La gobernadora de Chihuahua, María Eugenia Campos Galván, rechazó la invitación del Senado a acudir al recinto para aclarar los detalles del caso de los dos agentes estadounidenses adscritos a la CIA, que fallecieron luego de participar en el desmantelamiento de uno de los narcolaboratorios más grandes del país. Los senadores oficialistas aseguraron que su no asistencia era un “desacato político”.
Maru Campos estaba citada a comparecer en el Senado el pasado 28 de abril, sin embargo, el mismo día la Gobernadora de Chihuahua, perteneciente al Partido Acción Nacional (PAN) anunció que no asistiría a la Cámara Alta del Poder Legislativo. En su mensaje, aseguró que lo hizo para "salvaguardar el adecuado desarrollo de las diligencias en curso, evitando en todo momento comprometer información de carácter confidencial o clasificada” del caso.
Después de que Campos dejó plantados a los Senadores, varios legisladores de Morena y sus aliados se posicionaron en contra de su decisión. El senador Javier Corral fue quien calificó dicha acción como un “desacato político”. Aseguró que esto expuso “el desdén que la incompetencia y el fracaso de su gobierno brinda a la república”.
En su discurso, Corral señaló que el exfiscal César Jauregui Moreno, quien renunció a su cargo el mismo 28 de abril, había declarado que existió una omisión de información por parte de la Fiscalía General del Estado (FGE) de Chihuahua; por lo que era necesario que la Gobernadora se presentara ante el Senado.
Sobre la defensa de los partidos de oposición hacia el Gobierno estatal encabezado por Maru Campos, el senador Gerardo Fernández Noroña aseguró que están defendiendo a una administración que violó la Constitución Mexicana, ya que en ella está estipulado que ningún elemento de seguridad extranjero puede operar en territorio nacional. Noroña calificó este acto como “traición a la patria y al pueblo de México”.
Además, anunció que la Fiscalía General de la República ya inició investigaciones contra el Gobierno de Chihuahua.
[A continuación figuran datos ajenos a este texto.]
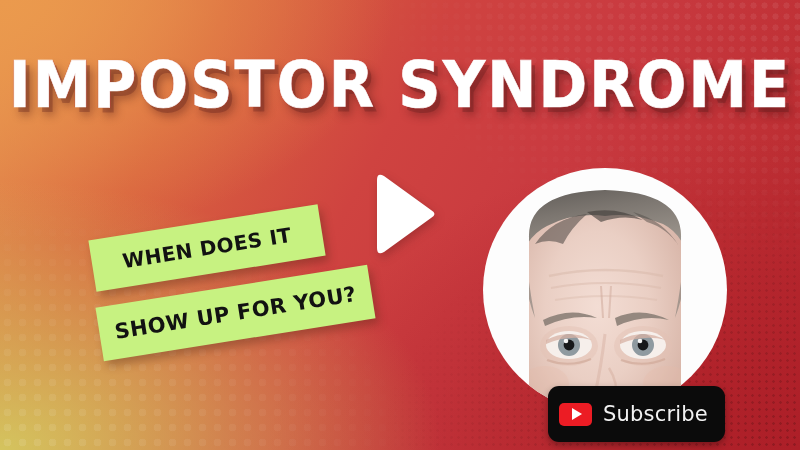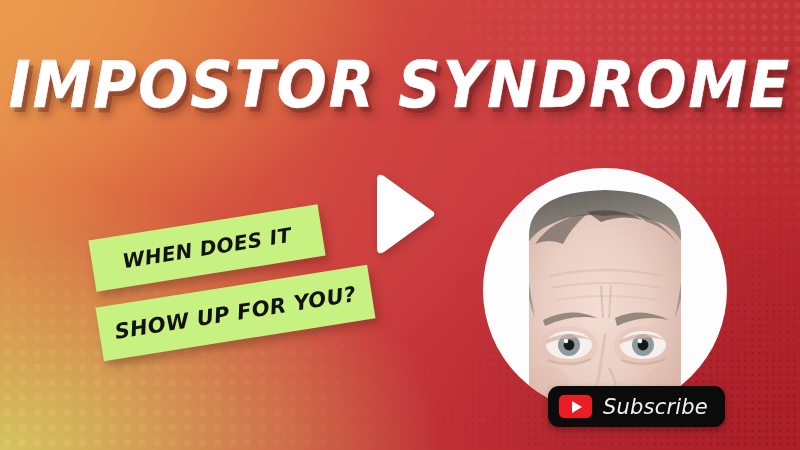"IMPOSTOR SYNDROME" #thumb { font-style: italic -> none }
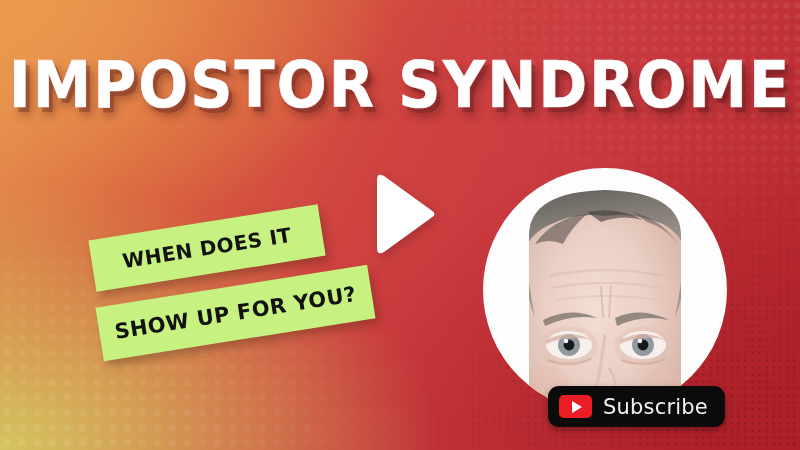"Subscribe" #subscribe { height: 41px -> 56px }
Por su parte, Martha Lucía Micher Camarena, también senadora de Morena, no descartó la posibilidad de que se lleve a cabo un juicio político en contra de Maru Campos por parte de la Cámara de Diputados.
Quien también habló sobre el caso fue Manuel Velasco, senador y líder de la bancada del Partido Verde. Mencionó que respetaba la postura de la Gobernadora y destacó que mantuvo contacto con ella a través de una aplicación de mensajería instantánea.
Velasco dijo que él cree que “la gobernadora se equivocó” y recalcó que para ella era conveniente acudir a la cita con el Senado, aseguró que le hubiera servido contar con ese espacio para dar la información que ella tiene sobre el suceso ocurrido en Chihuahua.
Por el contrario, en defensa de la Gobernadora de Chihuahua salió el senador Ricardo Anaya quien dijo que lo que estaban condenando en el Senado era que la obtención de información de la CIA para lograr el desmantelamiento de uno de los narcolaboratorios más del país y que está vinculado al Cártel de Sinaloa.
Claudia Edith Anaya, senadora del Partido Revolucionario Institucional, cuestionó “¿qué tan salvaguardada está la defensa nacional, si el Centro Nacional de Inteligencia ya no está informando a la presidenta de la presencia de agentes extranjeros?”
Maru Campos, después de rechazar la invitación del Senado de la República aseguró que su Gobierno está dispuesto a colaborar con las autoridades federales correspondientes en estricto apego a las leyes mexicanas, una vez que las condiciones del proceso lo permitan.